In the previous section, I argued against the idea that we can understand desire in terms of a "feeling tone distinctive of desire" because I cannot tell if you ever have a feeling tone distinctive of desire.

The same argument can show that pain is not related to a distinctive feeling either. After all, the only thing I see from you when you are in pain is your observable behavior. I have no access to what you are feeling. It is quite within my capacity to imagine that you feel nothing – that you are just going through the motions without any feeling of pain at all.

Indeed, this was the case in the seventeenth and eighteenth centuries regarding animals. People believed that animals lacked the intellectual sophistication required to actually feel pain.
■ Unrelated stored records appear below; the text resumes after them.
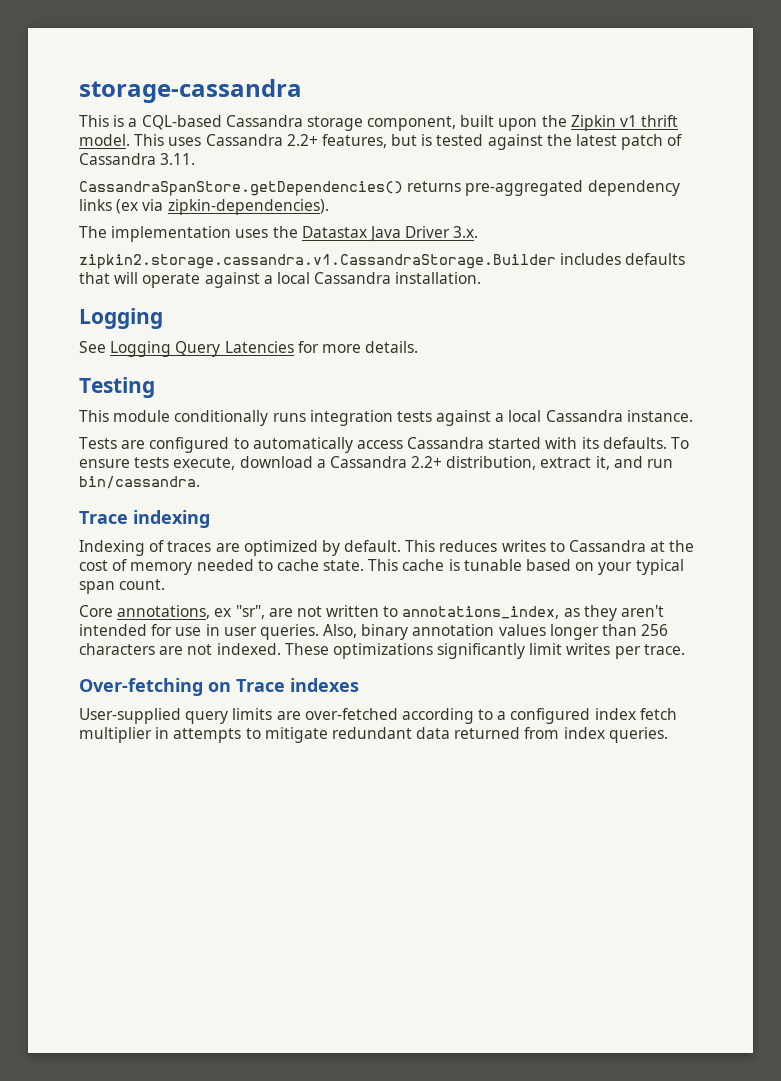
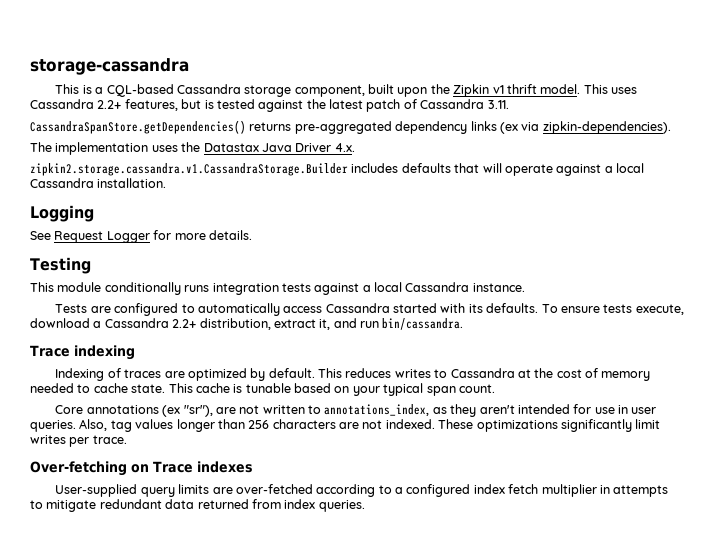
- The implementation uses the Datastax Java Driver 3.x.
+ The implementation uses the Datastax Java Driver 4.x.
- See Logging Query Latencies for more details.
+ See Request Logger for more details.
- Core annotations, ex "sr", are not written to annotations_index, as they aren't intended for use in user queries.
+ Core annotations (ex "sr"), are not written to annotations_index, as they aren't intended for use in user queries.
- Also, binary annotation values longer than 256 characters are not indexed.
+ Also, tag values longer than 256 characters are not indexed.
Whimpering, whining, yelping, and attempts to avoid what, in human, would cause pain were merely examples of animals going through the motions of pain, but they did not suffer from any distress. For that, one needed a soul, or a particularly sophisticated type of consciousness.

This part is true: I can imagine an advanced race sending a "pod person" down to Earth with the intention of learning about us. I can imagine that this being has no "feelings". However, it learns how to fit in. It learns that certain types of behavior (I.e., leaking water out of its eye and displaying the mannerisms of somebody who is sad) it is possible to elicit sympathy. Other types of behavior, such as praise and condemnation, mold the behavior in others in such ways that they tend to repeat that for which they are praised and avoid doing that for which they are condemned. Consequently, it expresses anger or joy. It will behave submissively at times to protect itself from harm, and display dominance behavior as a way of getting others to do its bidding. Ultimately, it becomes indistinguishable from a human being in behavior. And, yet, it has no felt qualities of desire, of pain, of joy or sadness. It simply goes through the motions.

Not only can I imagine this, but people have assumed it with regard to animals and, sometimes, other people.

I can imagine it. But what does that tell us?

There is a large body of philosophical literature on this subject having to do with the problem of consciousness and the metaphysics of mind. This has to do with the possibility of p-zombies; creatures that behave exactly like humans to the point of being indistinguishable from humans, but lack consciousness. Hopefully, I can avoid that debate and all of its complications and implications. For my purposes, I am quite content to assume that we all are, in fact, philosophical zombies.

The relevant point for this discussion is that it does not matter morally whether you are a p-zombie or a regular person. Ex hypothesi, I cannot tell the difference by looking at your behavior or through any type of observation. That you have the same sensations I do when you appear to experience pain, and whether you experience a "feeling tone distinctive of desire" when you desire that something be the case, when it comes to explaining and predicting your behavior, if a "desire" or "is in pain" attribution is useful in one case, it is just as useful in the other.

I could be the only conscious person in a world filled with philosophical zombies. As I grow up, I hear them using the terms "desire" and "pain". In learning the language, I would learn to apply those terms to my own experiences. I will learn to say that I want to go camping and I would say that the burn on my hand is painful. I may notice that desires have a distinctive feeling tone (if, indeed, it does), and that there is a felt awfulness to pain. Yet, here, we have to ask whether this is a part of the actual meaning of the word. I learned the words "desire" and "pain" from beings who never experienced such a thing.
So, what does it matter whether other people have a "feeling tone distinctive of desire"?